The Cold War between the US and then USSR took away any spotlight that could well have been deserved by China following World War II. Recall that China was not really the sleeping giant everyone would have us believe even then. Was it not in 1951 when General Douglas MacArthur told President Harry Truman that a war with China then would have been a more winnable war than a future one with a nuclear China? The famous general had defied his commander-in-chief by invading North Korea and threatening to bomb Chinese cities. MacArthur had cut-off the invading North Korean army’s lines of communication at the infamous Inchon Landing, annihilated them, and made them retreat. Since MacArthur pursued, the North Korean Army sought sanctuary into China across the Yalu River. Truman then fired MacArthur because he feared a war with Russia over China. Following an idealist doctrine, the Chinese leaders from Mao onwards adopted an isolationist foreign policy which dwindled the Chinese economy. Learning from this bitter lesson, succeeding communist party chairmen like Jiang Zemin and now Xi Jinping advocated a more pragmatic approach. Ultimately, this meant that the party would remain loyal to the communist ideals as envisioned by Mao but would henceforth adopt and use the West’s capitalistic institutions and structures around the world to advance China’s national interest. Xi argued that China’s strengths far outweighed her weaknesses if the party made a paradigm shift and adopted a Western mindset. Xi argued that the CCP was a monolithic party like no other which commanded the resources of an entire country beginning with its billions of people.

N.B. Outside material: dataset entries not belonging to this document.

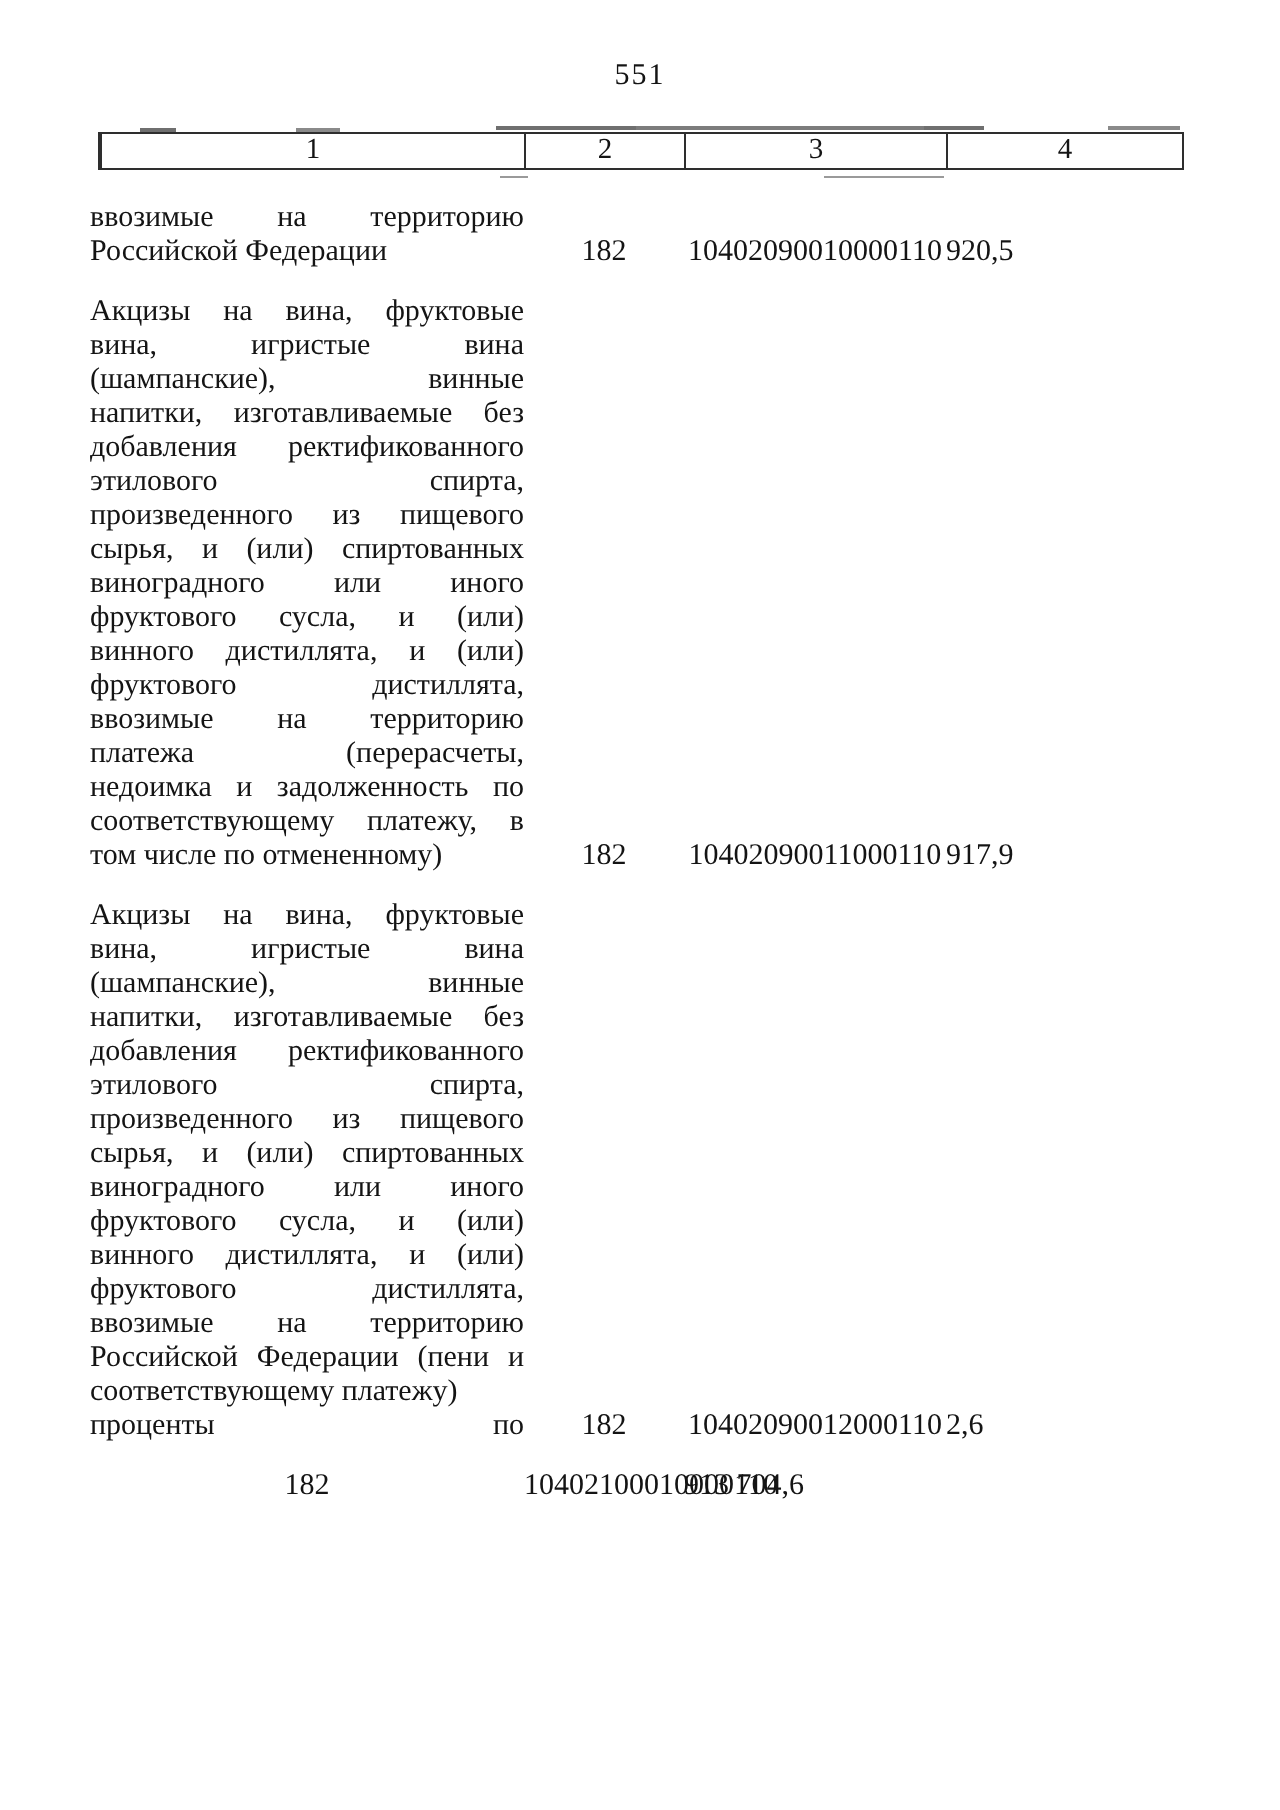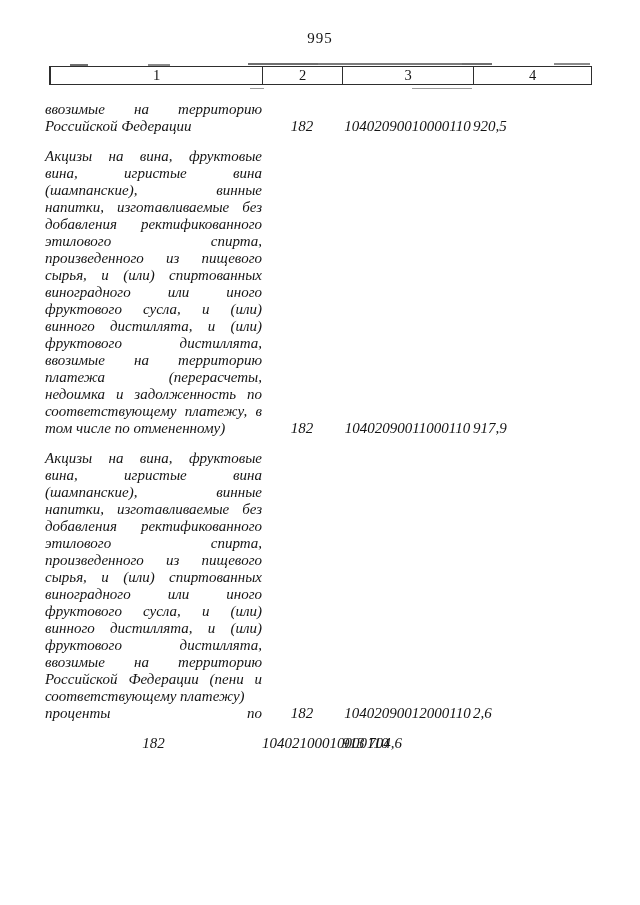--- a/index.html
+++ b/index.html
@@ -88,7 +88,7 @@
 
 <div class="page">
 
-  <div class="pageno">995</div>
+  <div class="pageno">551</div>
 
   <div class="tbl">
 

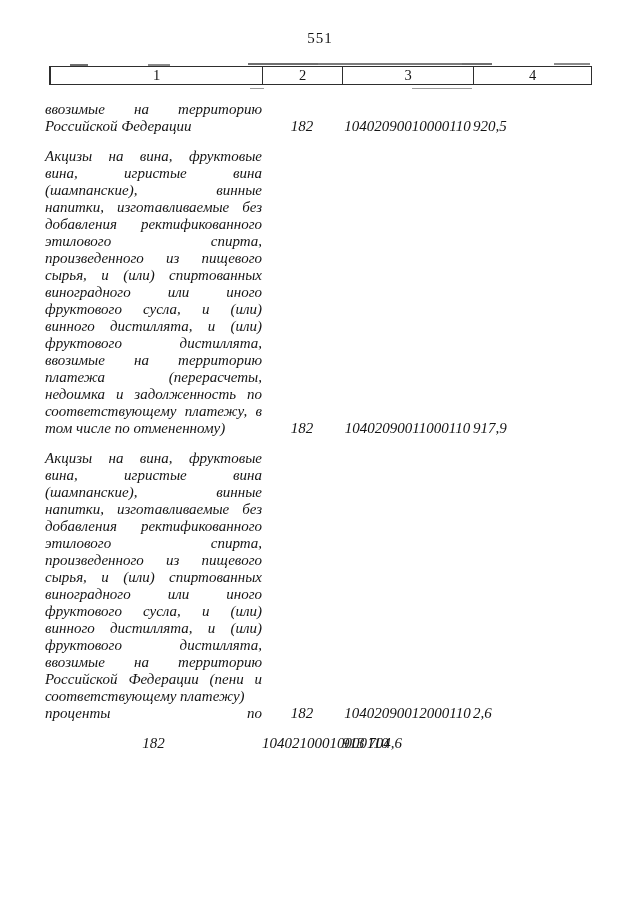--- a/index.html
+++ b/index.html
@@ -61,7 +61,7 @@
   .dash.d7 { top: 21px; left: 200px; width: 14px; background: #9a9a9a; height: 1px; }
   .dash.d8 { top: 21px; left: 362px; width: 60px; background: #9a9a9a; height: 1px; }
   
-  .rows { margin-top: 16px; font-style: italic; }
+  .rows { margin-top: 16px; }
   .row {
     display: grid;
     grid-template-columns: 217px 80px 131px 119px;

True enough, soon the US authored and engineered Globalization (thanks to Bill Clinton) to find off-shore markets for unsold excess American products stifling the domestic economy. This included weapons for war that have long sustained the military-industrial complex benefiting powerful individuals and organizations. With enough power to eliminate anyone standing in their way. It is even widely believed that the assassination of JFK in 1963 was somewhat connected to this export of war. Which was at the time of the Vietnam War. The costs of that war speak the evidence. Globalization relaxed tariff barriers for most export goods and services throughout the globe. Along with the downsizing of the US defense posture following the end of the Cold War, Globalization eventually presented the perfect opportunity for Xi Jinping’s China to dominate where the Western powers were retreating. In trade alone, China could produce the most cost-effective goods owing to her command of inexpensive labor. In services, few countries can compete with China in labor force magnitude. Globalization and technology have allowed the learning of the English language and Western education by Chinese citizens by the millions facilitated by the CCP. There is no single government or country today that can operate as one and the same entity except China. Whether it is manufacturing, distribution, corporation, brainstorming, brain-drain, or religion, China is like no other. With no moral boundaries or conscience as we know it in the Judeo-Christian world. False narrative or Sun Tzu is more like it. When we assess the situation in the South China Sea, therefore, or the probable presence of Chinese agents in overseas societies including our own, and who blinks, it must be through the eyes of the military-industrial complex and its adjuncts that we must view. For that is where everything comes right down to. Not UNCLOS or the Nine Dash Line. No, not really. For the myth of the west has been usurped and used by its enemy against itself. By guess who?